GIVEN DATA START

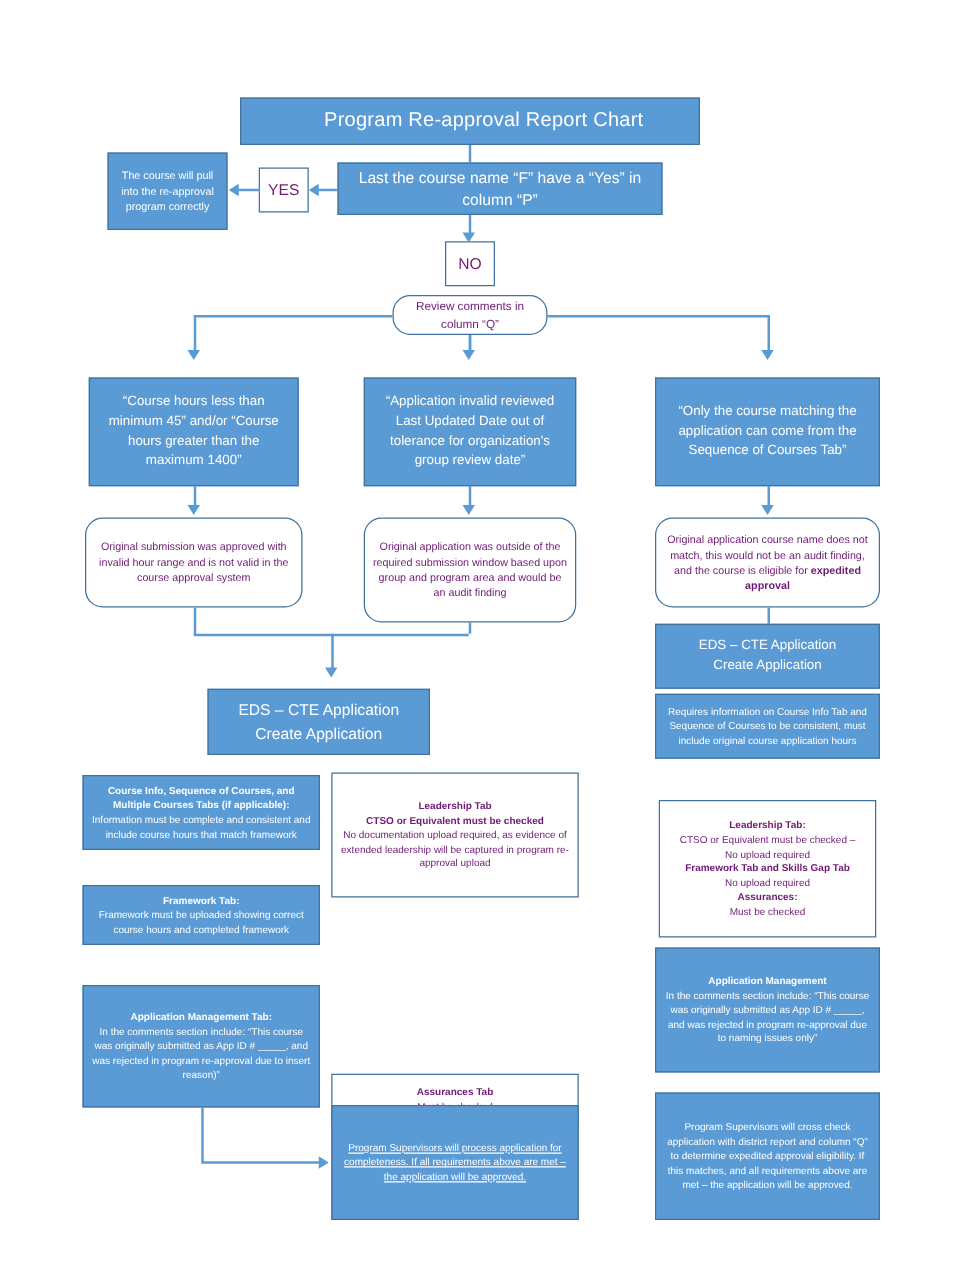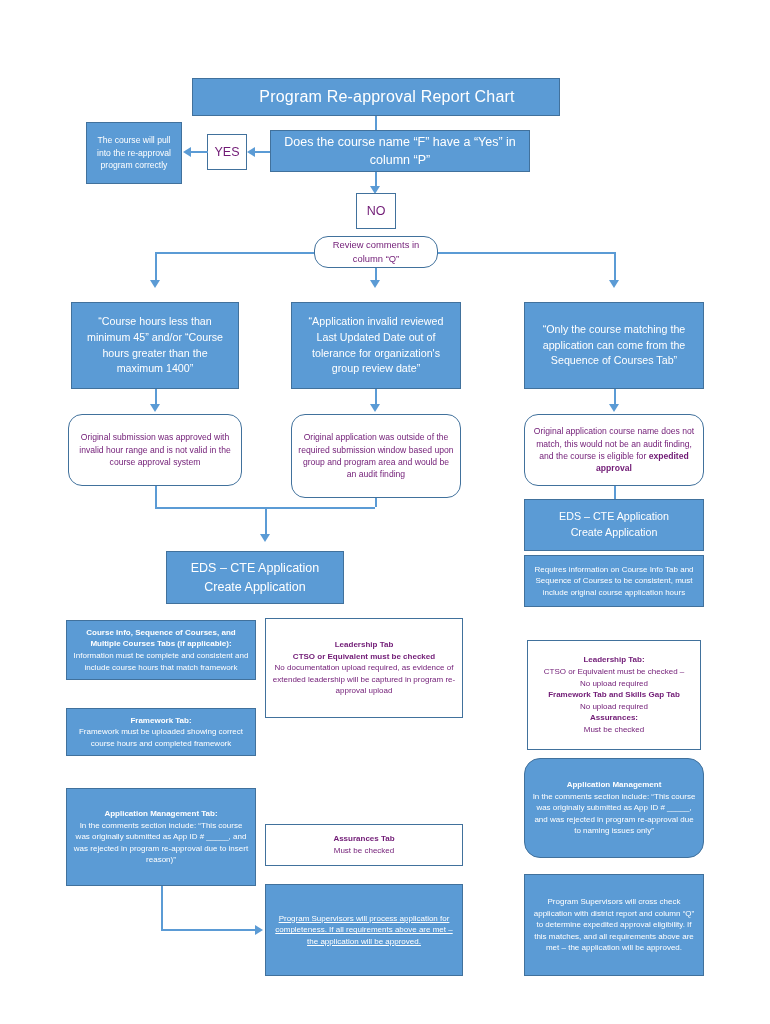--- a/index.html
+++ b/index.html
@@ -88,21 +88,21 @@
 
 <div id="canvas">
 
   <div class="box blue sq title" style="left:192px; top:78px; width:368px; height:38px;padding-left:22px;">
     <p>Program Re-approval Report Chart</p>
   </div>
 
   <div class="line vline" style="left:375px; top:116px; height:14px;"></div>
 
   <div class="box blue sq f13" style="left:270px; top:130px; width:260px; height:42px;">
-    <p>Does the course name “F” have a “Yes” in column “P”</p>
+    <p>Last the course name “F” have a “Yes” in column “P”</p>
   </div>
 
   <div class="box white sq f13" style="left:207px; top:134px; width:40px; height:36px;">
     <p>YES</p>
   </div>
 
   <div class="line hline" style="left:254px; top:151px; width:16px;"></div>
   <div class="arrow arrow-left" style="left:247px; top:147px;"></div>
 
   <div class="line hline" style="left:190px; top:151px; width:18px;"></div>
@@ -198,21 +198,21 @@
     <p>In the comments section include: “This course was originally submitted as App ID # _____, and was rejected in program re-approval due to insert reason)”</p>
   </div>
 
   <div class="box white sq f8" style="left:265px; top:618px; width:198px; height:100px;">
     <p class="bold">Leadership Tab</p>
     <p class="bold">CTSO or Equivalent must be checked</p>
     <p>No documentation upload required, as evidence of extended leadership will be captured in program re-approval upload</p>
   </div>
 
 
-  <div class="box white sq f8" style="left:265px; top:824px; width:198px; height:42px;">
+  <div class="box white sq f8" style="left:265px; top:859px; width:198px; height:42px;">
     <p class="bold">Assurances Tab</p>
     <p>Must be checked</p>
   </div>
 
   <div class="box blue sq f8" style="left:265px; top:884px; width:198px; height:92px;text-decoration:underline;">
     <p>Program Supervisors will process application for completeness. If all requirements above are met – the application will be approved.</p>
   </div>
 
   <div class="line vline" style="left:161px; top:886px; height:44px;"></div>
   <div class="line hline" style="left:161px; top:929px; width:96px;"></div>
@@ -221,21 +221,21 @@
   <div class="box white sq f8" style="left:527px; top:640px; width:174px; height:110px;">
     <p class="bold">Leadership Tab:</p>
     <p>CTSO or Equivalent must be checked –</p>
     <p>No upload required</p>
     <p class="bold">Framework Tab and Skills Gap Tab</p>
     <p>No upload required</p>
     <p class="bold">Assurances:</p>
     <p>Must be checked</p>
   </div>
 
-  <div class="box blue sq f8" style="left:524px; top:758px; width:180px; height:100px;border-radius:16px;">
+  <div class="box blue sq f8" style="left:524px; top:758px; width:180px; height:100px;">
     <p class="bold">Application Management</p>
     <p>In the comments section include: “This course was originally submitted as App ID # _____, and was rejected in program re-approval due to naming issues only”</p>
   </div>
 
   <div class="box blue sq f8" style="left:524px; top:874px; width:180px; height:102px;">
     <p>Program Supervisors will cross check application with district report and column “Q” to determine expedited approval eligibility. If this matches, and all requirements above are met – the application will be approved.</p>
   </div>
 
 </div>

GIVEN DATA END

*WORK ITEM*. What is needed is the whole listing again, exactly as written, with the images left out.

*WRITTEN REPLY*.
--- a/index.html
+++ b/index.html
@@ -88,21 +88,21 @@
 
 <div id="canvas">
 
   <div class="box blue sq title" style="left:192px; top:78px; width:368px; height:38px;padding-left:22px;">
     <p>Program Re-approval Report Chart</p>
   </div>
 
   <div class="line vline" style="left:375px; top:116px; height:14px;"></div>
 
   <div class="box blue sq f13" style="left:270px; top:130px; width:260px; height:42px;">
-    <p>Does the course name “F” have a “Yes” in column “P”</p>
+    <p>Last the course name “F” have a “Yes” in column “P”</p>
   </div>
 
   <div class="box white sq f13" style="left:207px; top:134px; width:40px; height:36px;">
     <p>YES</p>
   </div>
 
   <div class="line hline" style="left:254px; top:151px; width:16px;"></div>
   <div class="arrow arrow-left" style="left:247px; top:147px;"></div>
 
   <div class="line hline" style="left:190px; top:151px; width:18px;"></div>
@@ -198,21 +198,21 @@
     <p>In the comments section include: “This course was originally submitted as App ID # _____, and was rejected in program re-approval due to insert reason)”</p>
   </div>
 
   <div class="box white sq f8" style="left:265px; top:618px; width:198px; height:100px;">
     <p class="bold">Leadership Tab</p>
     <p class="bold">CTSO or Equivalent must be checked</p>
     <p>No documentation upload required, as evidence of extended leadership will be captured in program re-approval upload</p>
   </div>
 
 
-  <div class="box white sq f8" style="left:265px; top:824px; width:198px; height:42px;">
+  <div class="box white sq f8" style="left:265px; top:859px; width:198px; height:42px;">
     <p class="bold">Assurances Tab</p>
     <p>Must be checked</p>
   </div>
 
   <div class="box blue sq f8" style="left:265px; top:884px; width:198px; height:92px;text-decoration:underline;">
     <p>Program Supervisors will process application for completeness. If all requirements above are met – the application will be approved.</p>
   </div>
 
   <div class="line vline" style="left:161px; top:886px; height:44px;"></div>
   <div class="line hline" style="left:161px; top:929px; width:96px;"></div>
@@ -221,21 +221,21 @@
   <div class="box white sq f8" style="left:527px; top:640px; width:174px; height:110px;">
     <p class="bold">Leadership Tab:</p>
     <p>CTSO or Equivalent must be checked –</p>
     <p>No upload required</p>
     <p class="bold">Framework Tab and Skills Gap Tab</p>
     <p>No upload required</p>
     <p class="bold">Assurances:</p>
     <p>Must be checked</p>
   </div>
 
-  <div class="box blue sq f8" style="left:524px; top:758px; width:180px; height:100px;border-radius:16px;">
+  <div class="box blue sq f8" style="left:524px; top:758px; width:180px; height:100px;">
     <p class="bold">Application Management</p>
     <p>In the comments section include: “This course was originally submitted as App ID # _____, and was rejected in program re-approval due to naming issues only”</p>
   </div>
 
   <div class="box blue sq f8" style="left:524px; top:874px; width:180px; height:102px;">
     <p>Program Supervisors will cross check application with district report and column “Q” to determine expedited approval eligibility. If this matches, and all requirements above are met – the application will be approved.</p>
   </div>
 
 </div>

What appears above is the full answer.